# Possible Dust Mite Allergy with Pics.



## Ruscha_Baby (May 22, 2011)

Hello

Please do not hesitate to reply to this post - I welcome all information when I am concerned.

Ruscha was tested for allergies (my vet sent bloods off to a lab) a few weeks ago. This was because she had recurring ear infections. The tests came back showing a dust mite allergy.

In the meantime, with lots of time and effort, I had reduced the ear problems and now she has the cleanest ears and I have a good regular cleaning schedule for them.

However, just today we noticed these spots on her belly (only her belly). I thought they looked removable - rather like dirt - so I wiped one of them and it came off after several wipes, but left a kind of pink scare tissue effect below it, which I hope shows up in one of the pics.

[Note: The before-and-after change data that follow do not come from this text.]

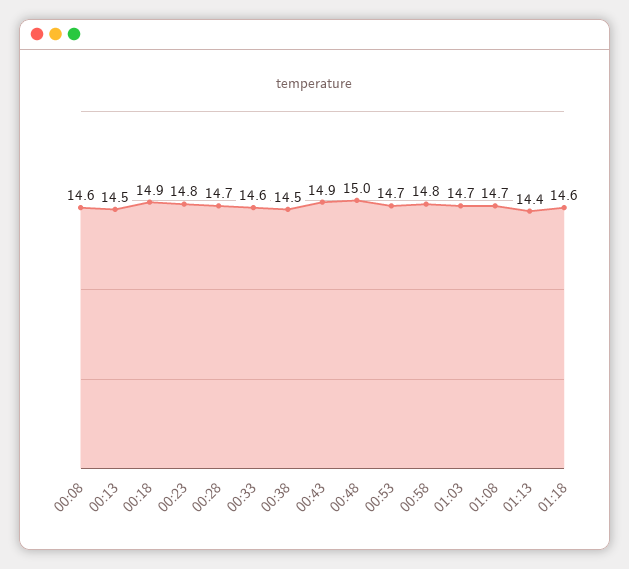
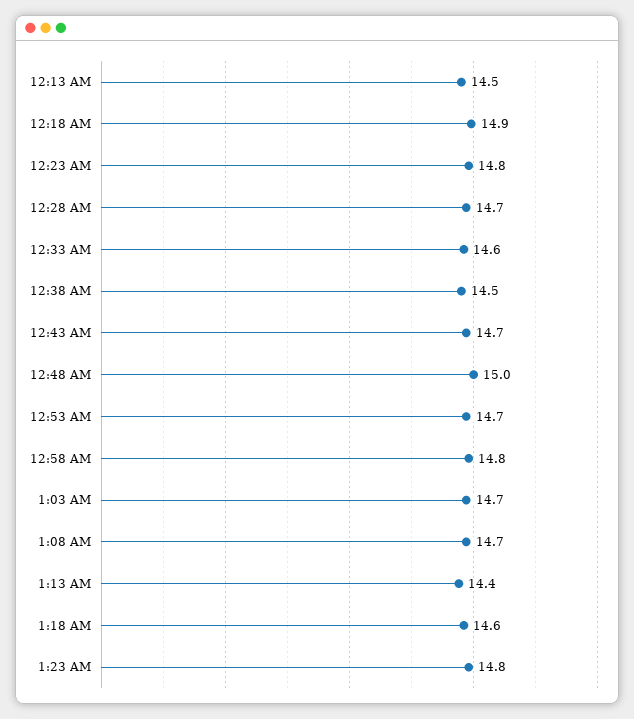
00:08: 14.6 -> none
00:43: 14.9 -> 14.7
1:23 AM: none -> 14.8

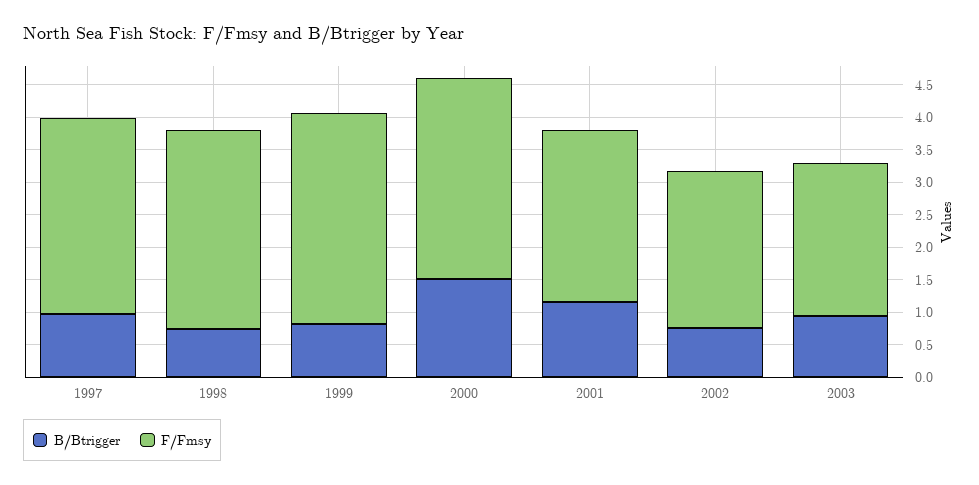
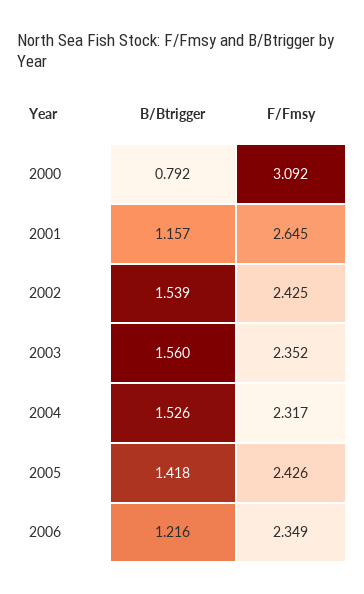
B/Btrigger, 1997: 1 -> none
F/Fmsy, 1997: 3 -> none
B/Btrigger, 1998: 0.75 -> none
F/Fmsy, 1998: 3 -> none
B/Btrigger, 1999: 0.75 -> none
F/Fmsy, 1999: 3.25 -> none
B/Btrigger, 2000: 1.5 -> 0.792
B/Btrigger, 2002: 0.75 -> 1.539
B/Btrigger, 2003: 1 -> 1.56
B/Btrigger, 2004: none -> 1.526
F/Fmsy, 2004: none -> 2.317
B/Btrigger, 2005: none -> 1.418
F/Fmsy, 2005: none -> 2.426
B/Btrigger, 2006: none -> 1.216
F/Fmsy, 2006: none -> 2.349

My thoughts are that these are caused by the dust mites OR some other external agent. I am 60% concerned about skin cancer, but I don't see why it would crop up only on her belly or be quite so uniform.

OF COURSE I will be taking her for a vet check-up, but whilst I await an appointment on Monday, I wondered whether anyone has seen anything similar?

Thanks in advance for anything.

Stu.


----------



## Ruscha_Baby (May 22, 2011)

lincolntaylor007 said:


> I think you should visit the vet doctor and ask for a complete check up and test of Ruscha. This is a serious problem.
> Thanks


Really? How do you know it is serious? If you know it is serious, then you must know what it is, so why not tell me before I take her to the vet? I find you post a little peculiar.


----------



## Ruscha_Baby (May 22, 2011)

lincolntaylor007 said:


> Because earlier she got infection in ear and you visit to the Vet doctor for her treatment and now again she got infection in her belly so i think that there is a infection which is not getting cured so i think this is the serious problem.
> Thanks
> Lincoln Taylor


How do you know her current symptoms are due to infection?


----------



## Ruscha_Baby (May 22, 2011)

You are saying that all infections are due to allergies, but that is not the case. I had a throat infection last year but I am not allergic to anything. Sorry if this sounds contentious, but I don't see a logical flow here.


----------



## mom24doggies (Mar 28, 2011)

I've seen quite a few skin infections, allergic reactions, etc etc and I've never seen something that looked like that. Best of luck trying to figure it out! If she has an allergy to dust mites, I would bet that somehow her skin issue is related somehow. Does she scratch at the spots or anything?


----------



## Ruscha_Baby (May 22, 2011)

mom24doggies said:


> I've seen quite a few skin infections, allergic reactions, etc etc and I've never seen something that looked like that. Best of luck trying to figure it out! If she has an allergy to dust mites, I would bet that somehow her skin issue is related somehow. Does she scratch at the spots or anything?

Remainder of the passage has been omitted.